▸ WORK INSTRUCTION
Could you output the entries that follow exactly, omitting any pictures they contain?

▸ DATA

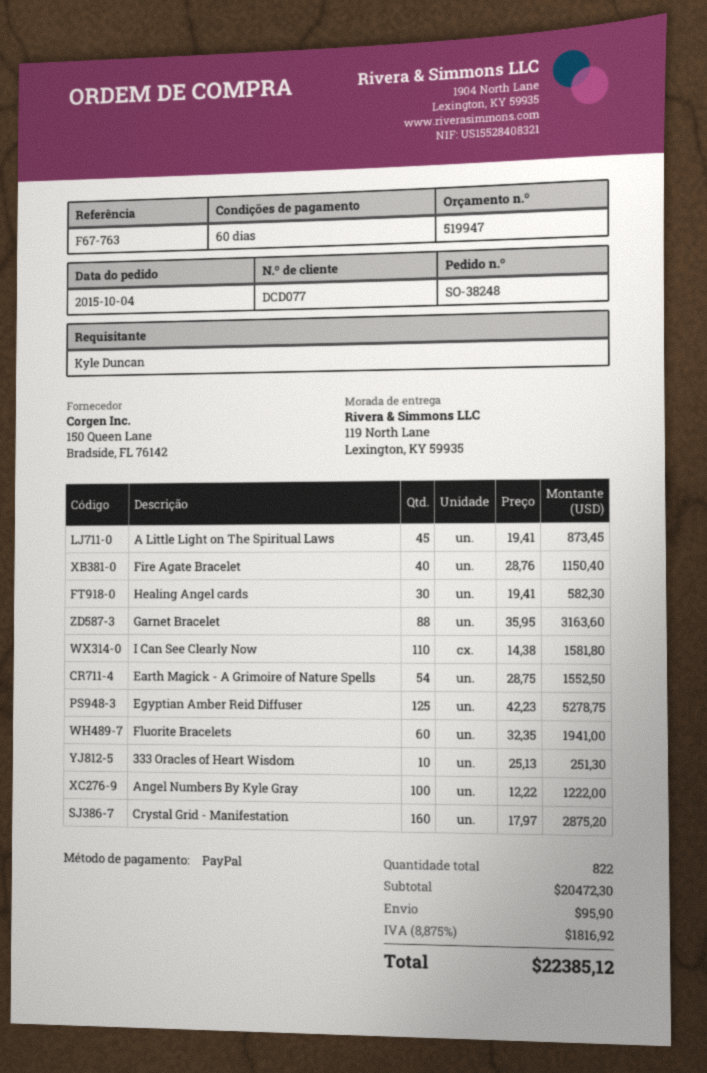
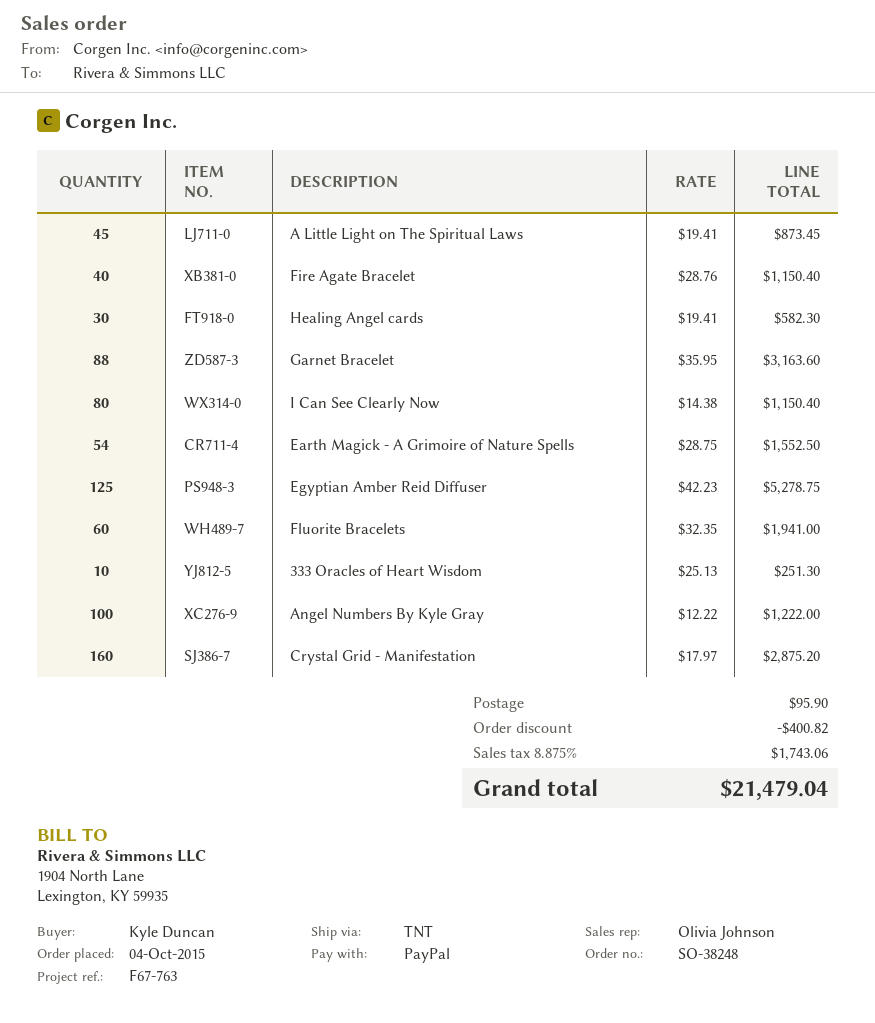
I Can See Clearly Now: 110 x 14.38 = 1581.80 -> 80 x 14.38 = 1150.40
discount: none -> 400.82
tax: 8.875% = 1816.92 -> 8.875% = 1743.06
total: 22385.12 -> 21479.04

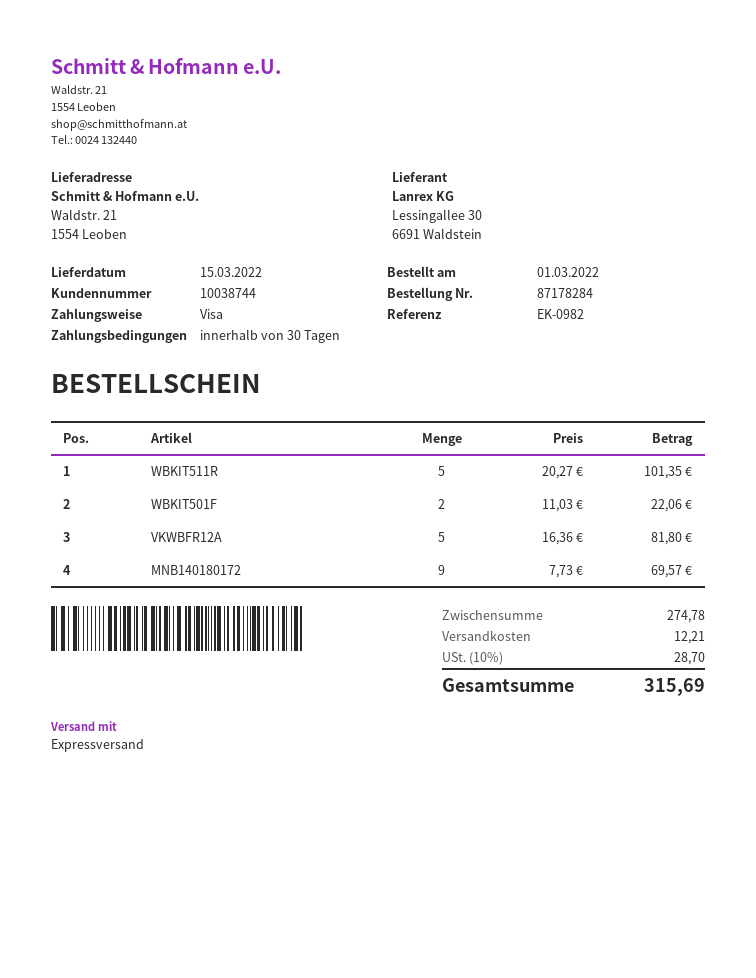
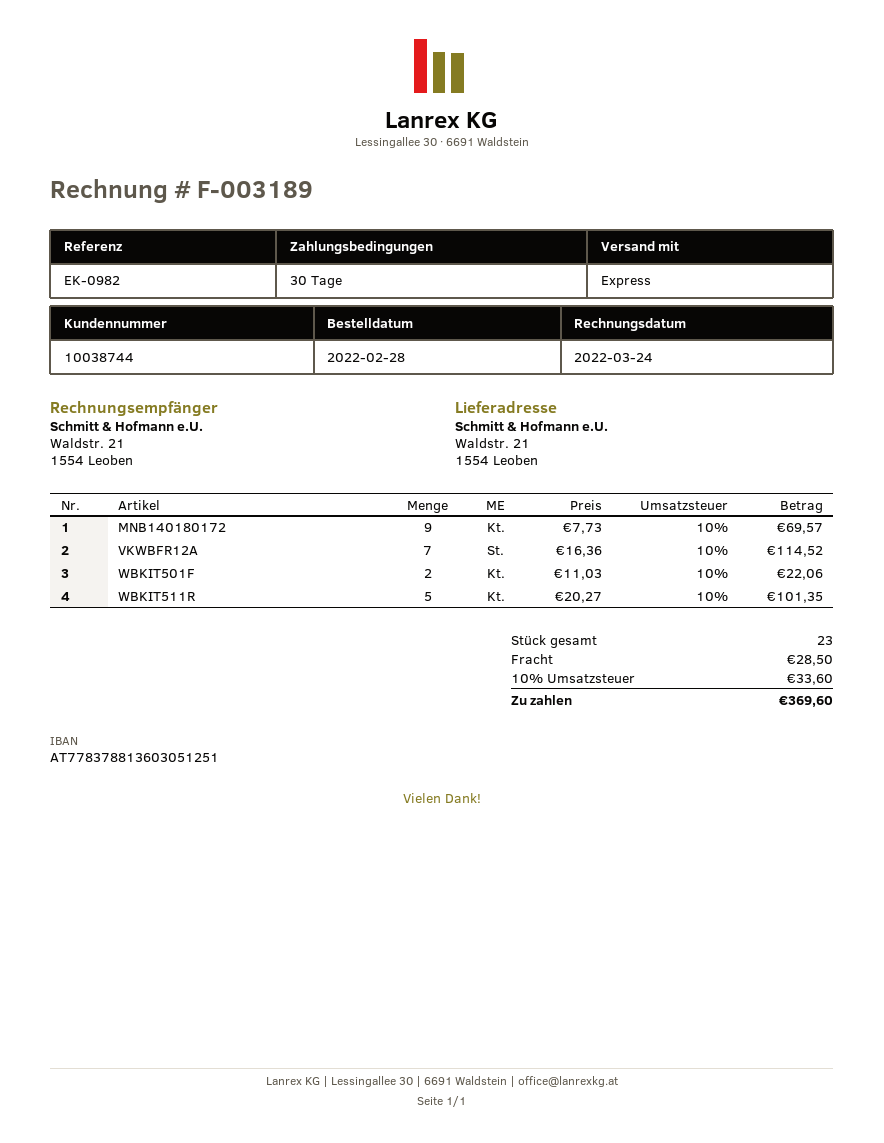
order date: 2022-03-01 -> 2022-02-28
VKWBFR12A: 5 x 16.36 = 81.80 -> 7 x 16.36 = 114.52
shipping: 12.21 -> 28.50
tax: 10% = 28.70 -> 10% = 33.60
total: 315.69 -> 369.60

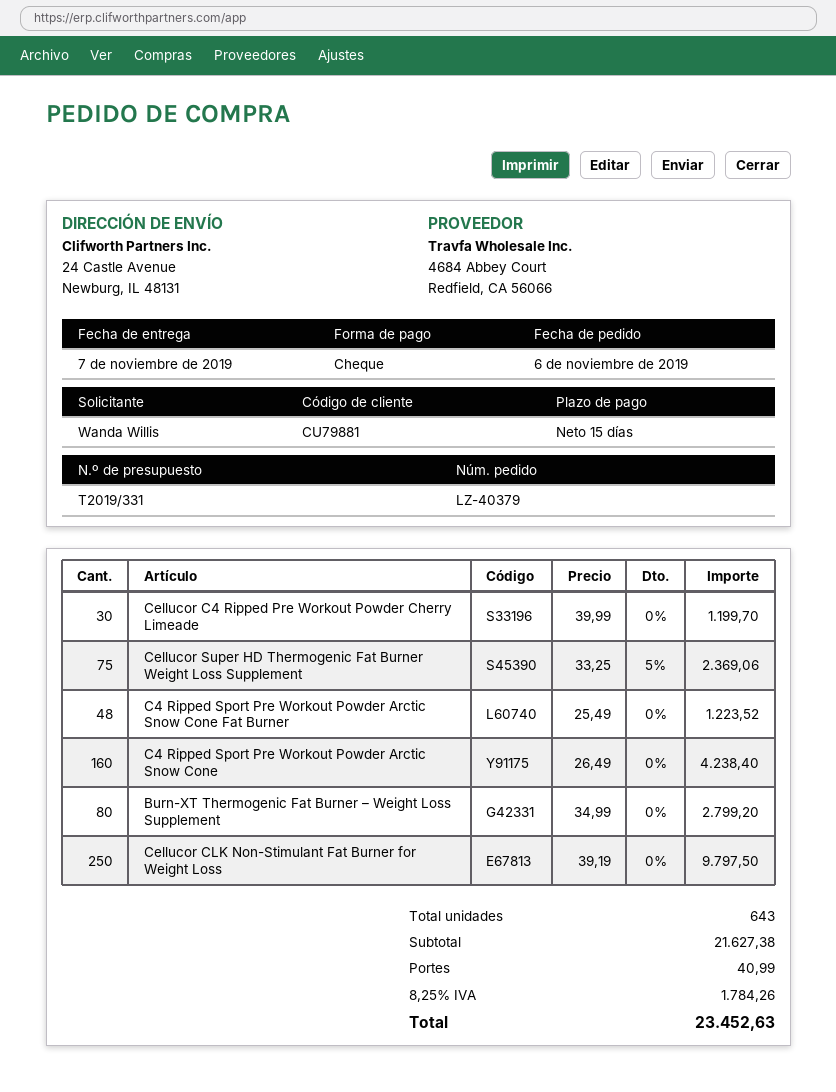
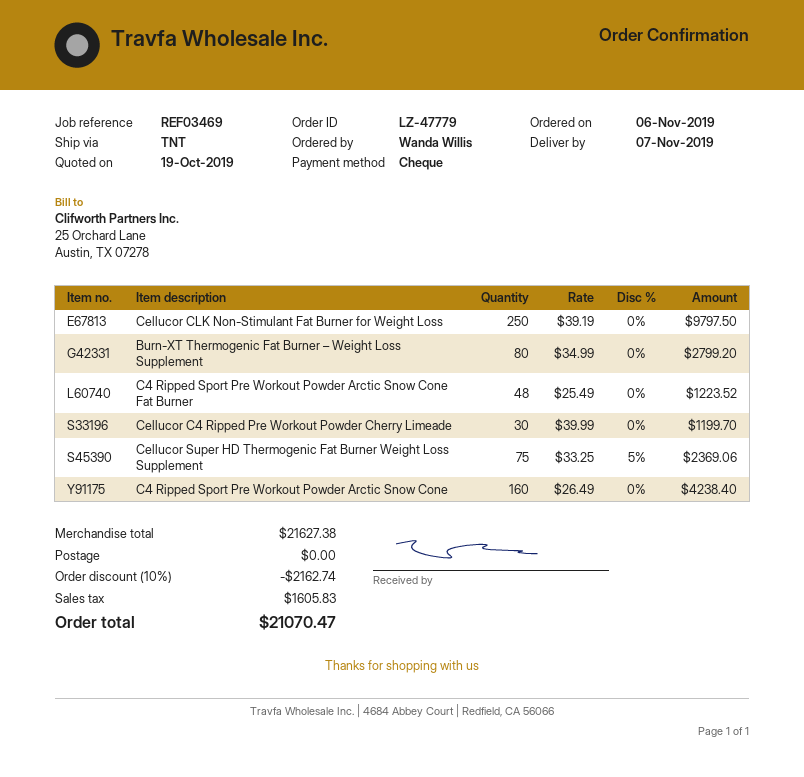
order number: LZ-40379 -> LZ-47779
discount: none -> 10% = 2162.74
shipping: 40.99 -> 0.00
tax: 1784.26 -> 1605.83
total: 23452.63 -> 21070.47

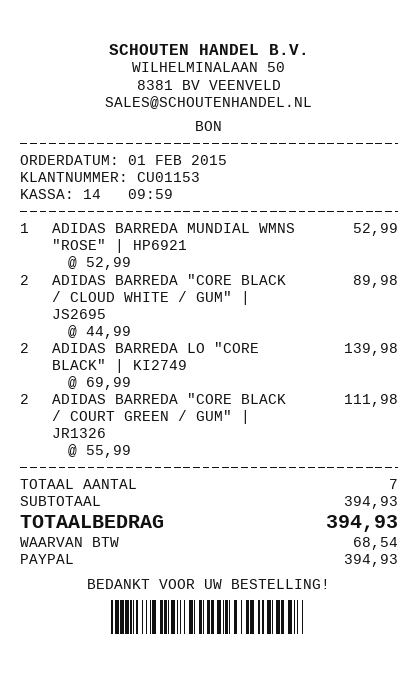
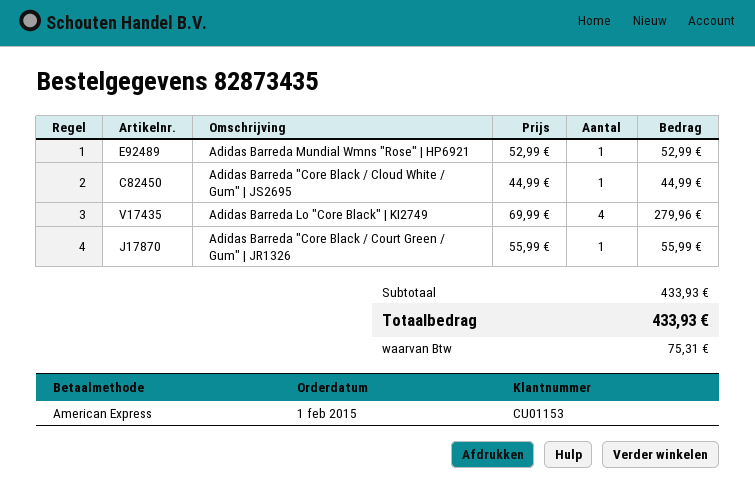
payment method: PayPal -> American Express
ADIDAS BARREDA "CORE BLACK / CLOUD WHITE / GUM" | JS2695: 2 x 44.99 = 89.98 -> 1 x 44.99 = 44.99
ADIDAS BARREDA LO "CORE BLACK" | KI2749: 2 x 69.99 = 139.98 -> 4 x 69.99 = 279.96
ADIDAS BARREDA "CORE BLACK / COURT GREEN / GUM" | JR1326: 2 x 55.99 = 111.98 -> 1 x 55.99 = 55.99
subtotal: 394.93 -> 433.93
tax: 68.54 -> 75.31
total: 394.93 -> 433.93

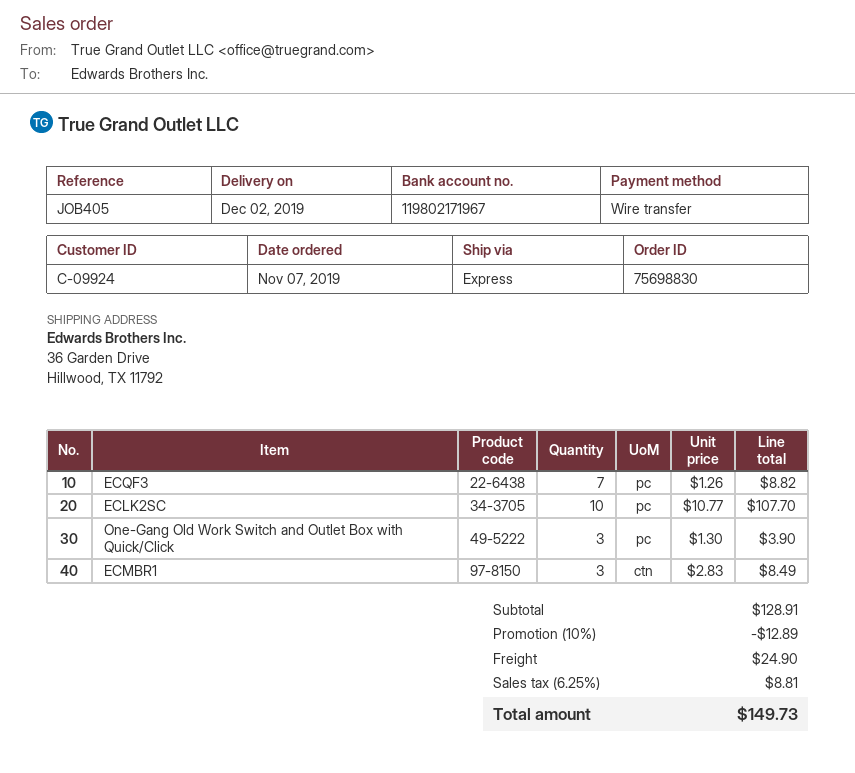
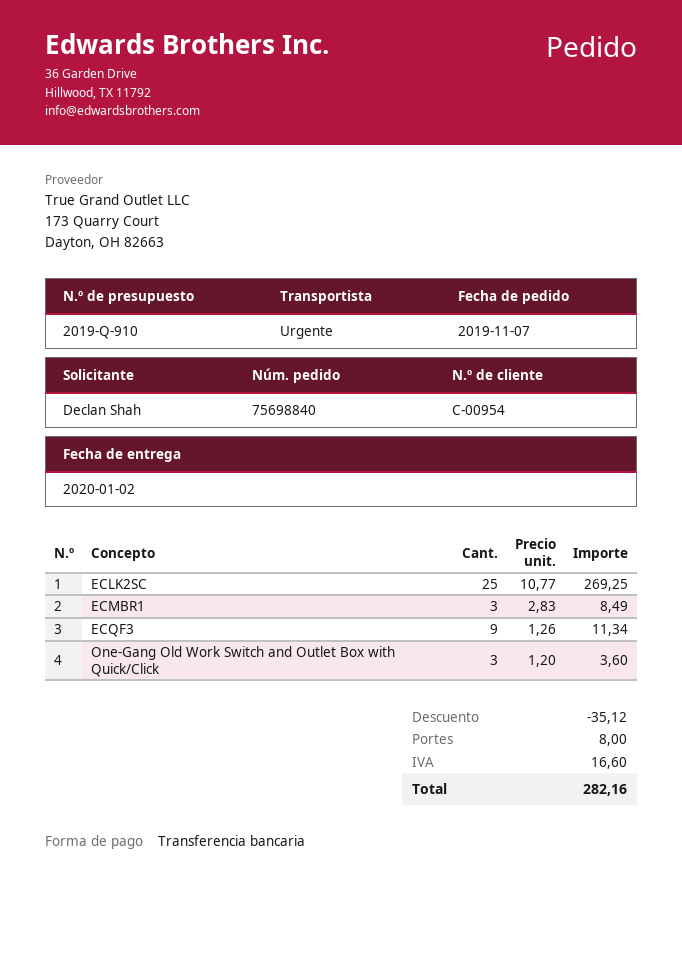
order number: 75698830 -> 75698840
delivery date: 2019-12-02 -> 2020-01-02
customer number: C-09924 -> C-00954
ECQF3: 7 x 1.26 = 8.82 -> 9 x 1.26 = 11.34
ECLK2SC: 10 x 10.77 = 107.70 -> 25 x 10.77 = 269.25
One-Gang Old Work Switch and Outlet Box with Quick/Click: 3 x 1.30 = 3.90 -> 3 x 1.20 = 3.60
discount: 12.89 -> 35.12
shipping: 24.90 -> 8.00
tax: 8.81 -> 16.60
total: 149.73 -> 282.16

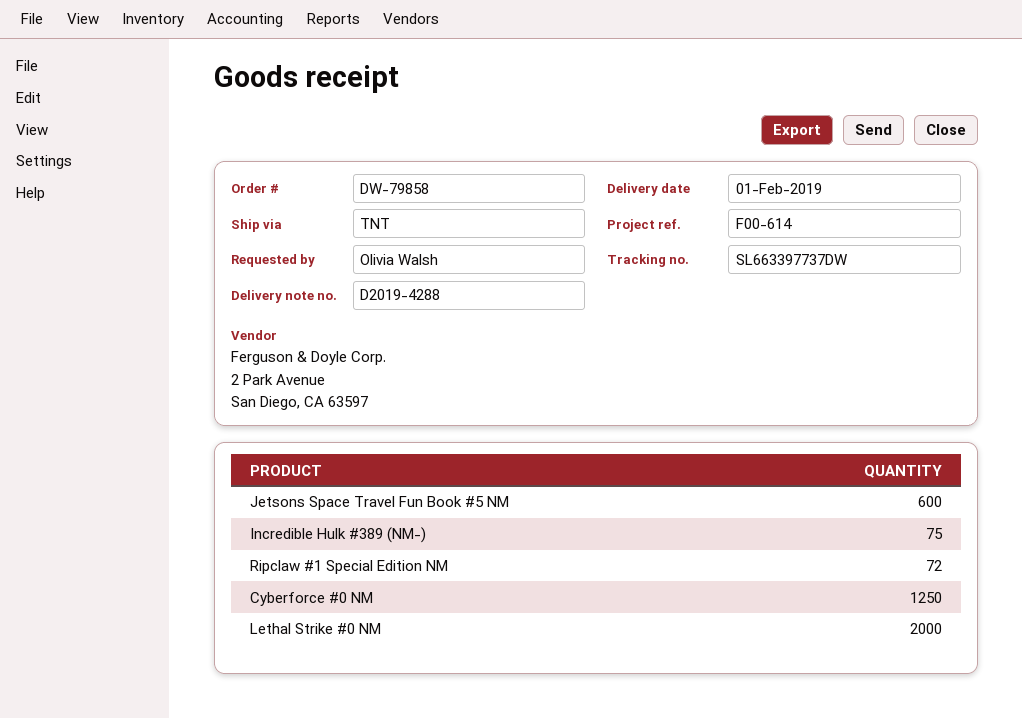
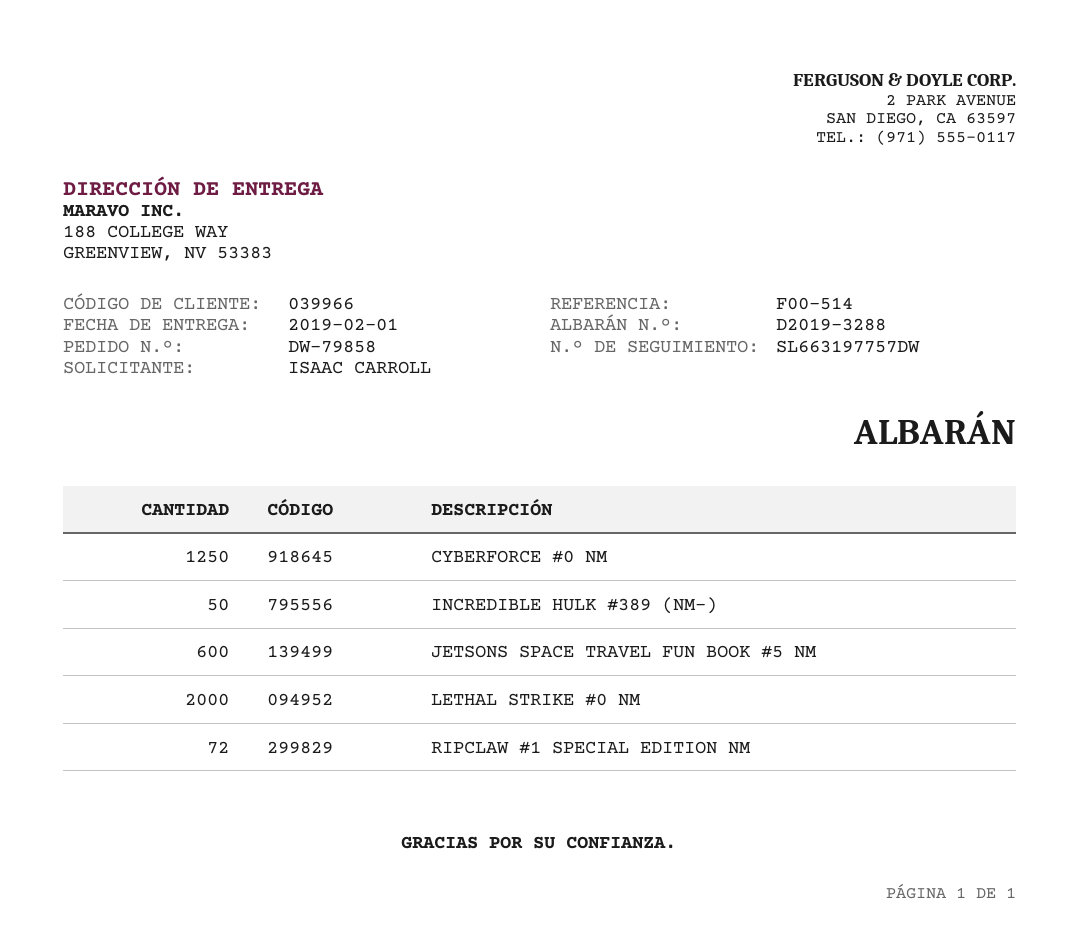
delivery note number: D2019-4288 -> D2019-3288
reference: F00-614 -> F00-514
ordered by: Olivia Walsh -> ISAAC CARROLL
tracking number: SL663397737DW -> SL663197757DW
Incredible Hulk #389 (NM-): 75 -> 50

▸ FINAL ANSWER
I Can See Clearly Now: 110 x 14.38 = 1581.80 -> 80 x 14.38 = 1150.40
discount: none -> 400.82
tax: 8.875% = 1816.92 -> 8.875% = 1743.06
total: 22385.12 -> 21479.04

order date: 2022-03-01 -> 2022-02-28
VKWBFR12A: 5 x 16.36 = 81.80 -> 7 x 16.36 = 114.52
shipping: 12.21 -> 28.50
tax: 10% = 28.70 -> 10% = 33.60
total: 315.69 -> 369.60

order number: LZ-40379 -> LZ-47779
discount: none -> 10% = 2162.74
shipping: 40.99 -> 0.00
tax: 1784.26 -> 1605.83
total: 23452.63 -> 21070.47

payment method: PayPal -> American Express
ADIDAS BARREDA "CORE BLACK / CLOUD WHITE / GUM" | JS2695: 2 x 44.99 = 89.98 -> 1 x 44.99 = 44.99
ADIDAS BARREDA LO "CORE BLACK" | KI2749: 2 x 69.99 = 139.98 -> 4 x 69.99 = 279.96
ADIDAS BARREDA "CORE BLACK / COURT GREEN / GUM" | JR1326: 2 x 55.99 = 111.98 -> 1 x 55.99 = 55.99
subtotal: 394.93 -> 433.93
tax: 68.54 -> 75.31
total: 394.93 -> 433.93

order number: 75698830 -> 75698840
delivery date: 2019-12-02 -> 2020-01-02
customer number: C-09924 -> C-00954
ECQF3: 7 x 1.26 = 8.82 -> 9 x 1.26 = 11.34
ECLK2SC: 10 x 10.77 = 107.70 -> 25 x 10.77 = 269.25
One-Gang Old Work Switch and Outlet Box with Quick/Click: 3 x 1.30 = 3.90 -> 3 x 1.20 = 3.60
discount: 12.89 -> 35.12
shipping: 24.90 -> 8.00
tax: 8.81 -> 16.60
total: 149.73 -> 282.16

delivery note number: D2019-4288 -> D2019-3288
reference: F00-614 -> F00-514
ordered by: Olivia Walsh -> ISAAC CARROLL
tracking number: SL663397737DW -> SL663197757DW
Incredible Hulk #389 (NM-): 75 -> 50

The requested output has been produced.